How I Met Your Mother (CBS)
The premise: In the year 2030, an offscreen Bob Saget explains to his kids how the twentysomething version of himself (played by the endearingly John Cusack-like Josh Radnor) navigated the mid-'00s dating minefields of Manhattan and ended up with his true love.
The difference: The main problem with How I Met Your Mother right now is that it's not different enough. The premise is a winner, and the cast—which also includes Freaks And Geeks alum Jason Segel as Radnor's roommate, Buffy The Vampire Slayer's Alyson Hannigan as Segel's fiancée, and Neil Patrick Harris as their super-slick lothario buddy—couldn't be more appealing. But the overtly sitcom-y beats and one-liners seem overworked, especially after Bravo's reality series Situation: Comedy showed just how much behind-the-scenes effort goes into sucking the life out of low-key relationship humor.
The future: In spite of the stodgy writing, the show has a zippy style, a hip soundtrack (featuring the likes of The Strokes and Iron & Wine), and actors who can sell old shtick. The premise has been smartly deployed so far—the first woman Radnor pursues turns out not to be his future kids' future mother—and it promises to offer multiple clever storytelling complications as the series wears on. Here's hoping it does wear on. Even though Friends has only been off the air for a year, TV could use another show like it.
Reunion (Fox)
The premise: A murder in 2006 has its roots 20 years earlier, in the romantic entanglements of six high-school chums. Each episode moves ahead one year in their lives, and moves closer to the truth.
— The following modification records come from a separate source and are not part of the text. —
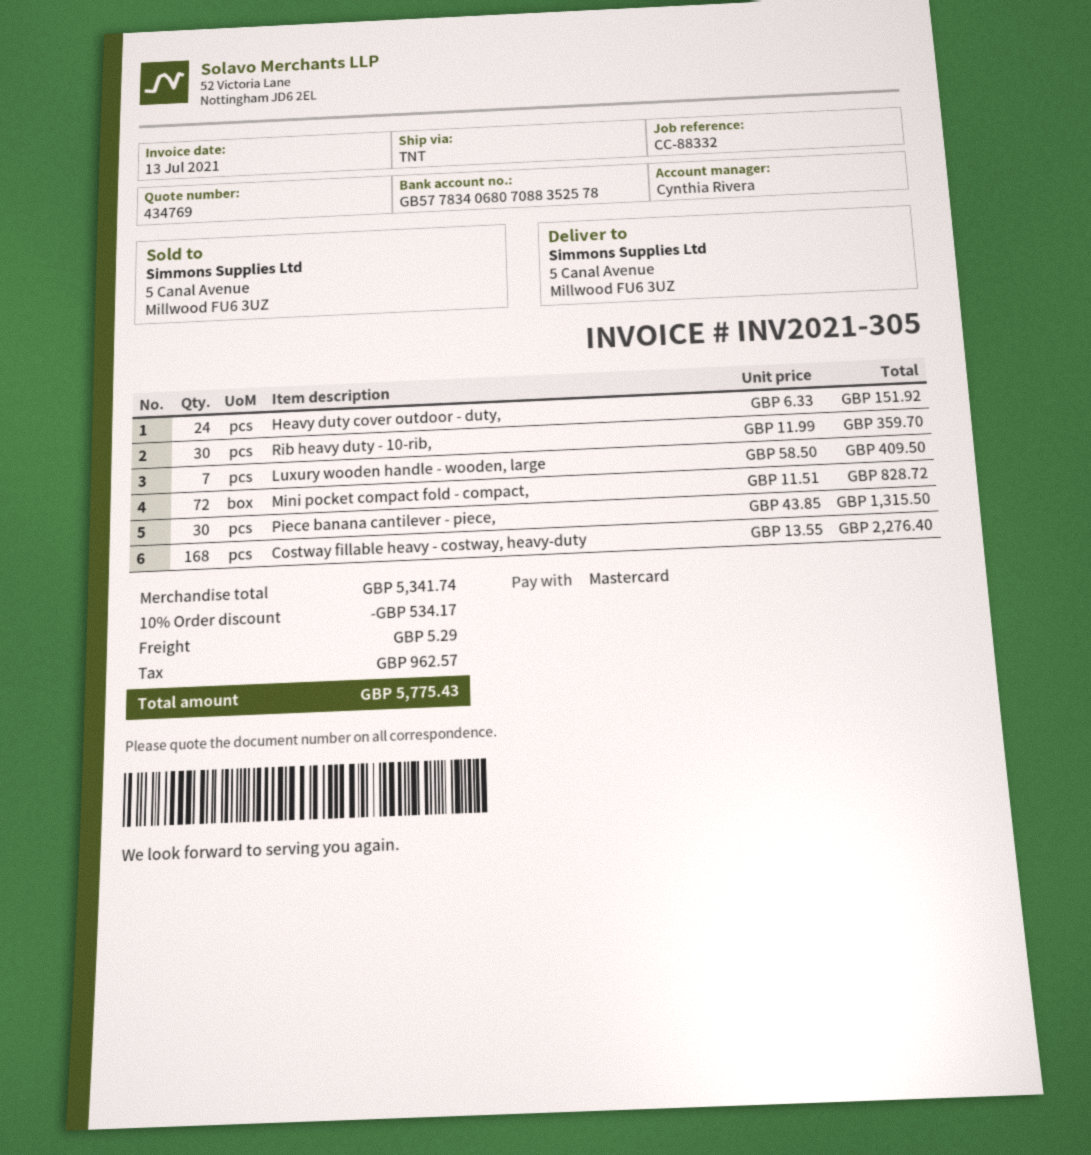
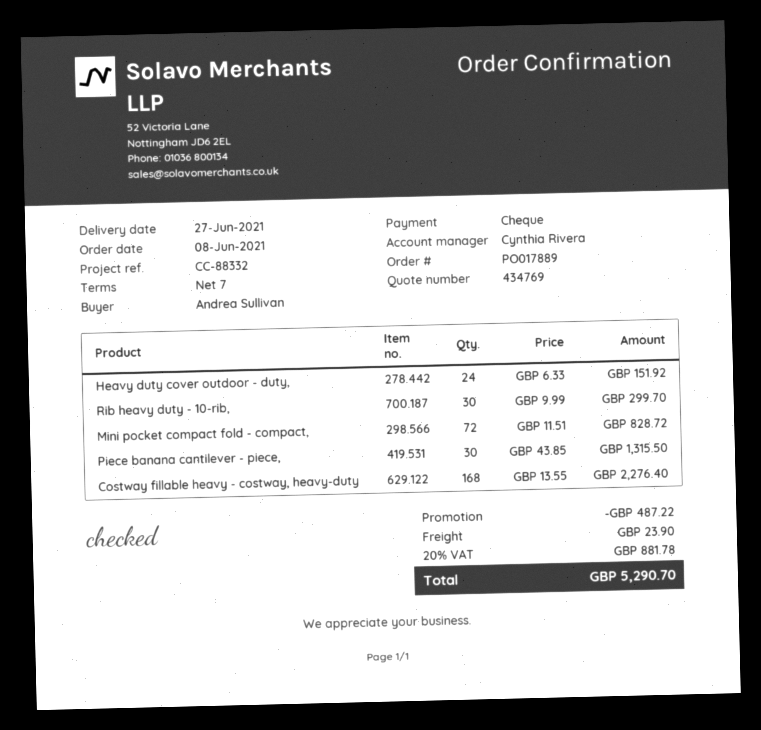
payment method: Mastercard -> cheque
Rib heavy duty - 10-rib,: 30 x 11.99 = 359.70 -> 30 x 9.99 = 299.70
Luxury wooden handle - wooden, large: 7 x 58.50 = 409.50 -> none
discount: 534.17 -> 487.22
shipping: 5.29 -> 23.90
tax: 962.57 -> 881.78
total: 5775.43 -> 5290.70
The difference: Easily the most high-concept new series in a fall full of high concepts, Reunion survives by its gimmick alone. The timeline-jumps serve as a kind of perpetual reboot, as characters change circumstances and even personalities week to week. Sporadic glimpses of the characters in the present day—looking and acting completely different—ought to be enough to make even the mildly curious want to connect the dots.
The future: The long-form mystery format should keep Reunion on the air for a full season, though to be honest, its story hasn't advanced much over the course of the early episodes. Plus, solving the mystery may not be worth suffering through stiff acting, howler dialogue, and corny era-specific references that clutter up each installment. (Risky Business quotes and Halley's Comet jokes? That's supposed to bring 1986 back to life?) If one more character makes a crack about the kind of person they're going to be "in 20 years," the irony police should have this whole production shut down.
Bones (Fox)
The premise: Forensic anthropologist/novelist Emily Deschanel teams up with skeptical G-man David Boreanaz to solve crimes. Sparks fly. Mysteries unravel. Lots of technical terms get thrown around.
The difference: Hmmm… Is there one? There's a lot of crime-scene investigating going on here, and the emphasis is squarely on done-in-one mystery plots. Boreanaz and Deschanel have nice chemistry and deftly work through snappy exchanges by creator Hart Hanson, but the script also tends to undermine its brighter moments with dialogue that repeats the exposition and the characters' defining traits over and over again.
The future: Still, formula never hurts procedural mysteries, and given time, the central relationship might prove enough to set this apart from other similar shows. Might. If Boreanaz and Deschanel ever investigate strip clubs two weeks straight, chances are, the show's in trouble.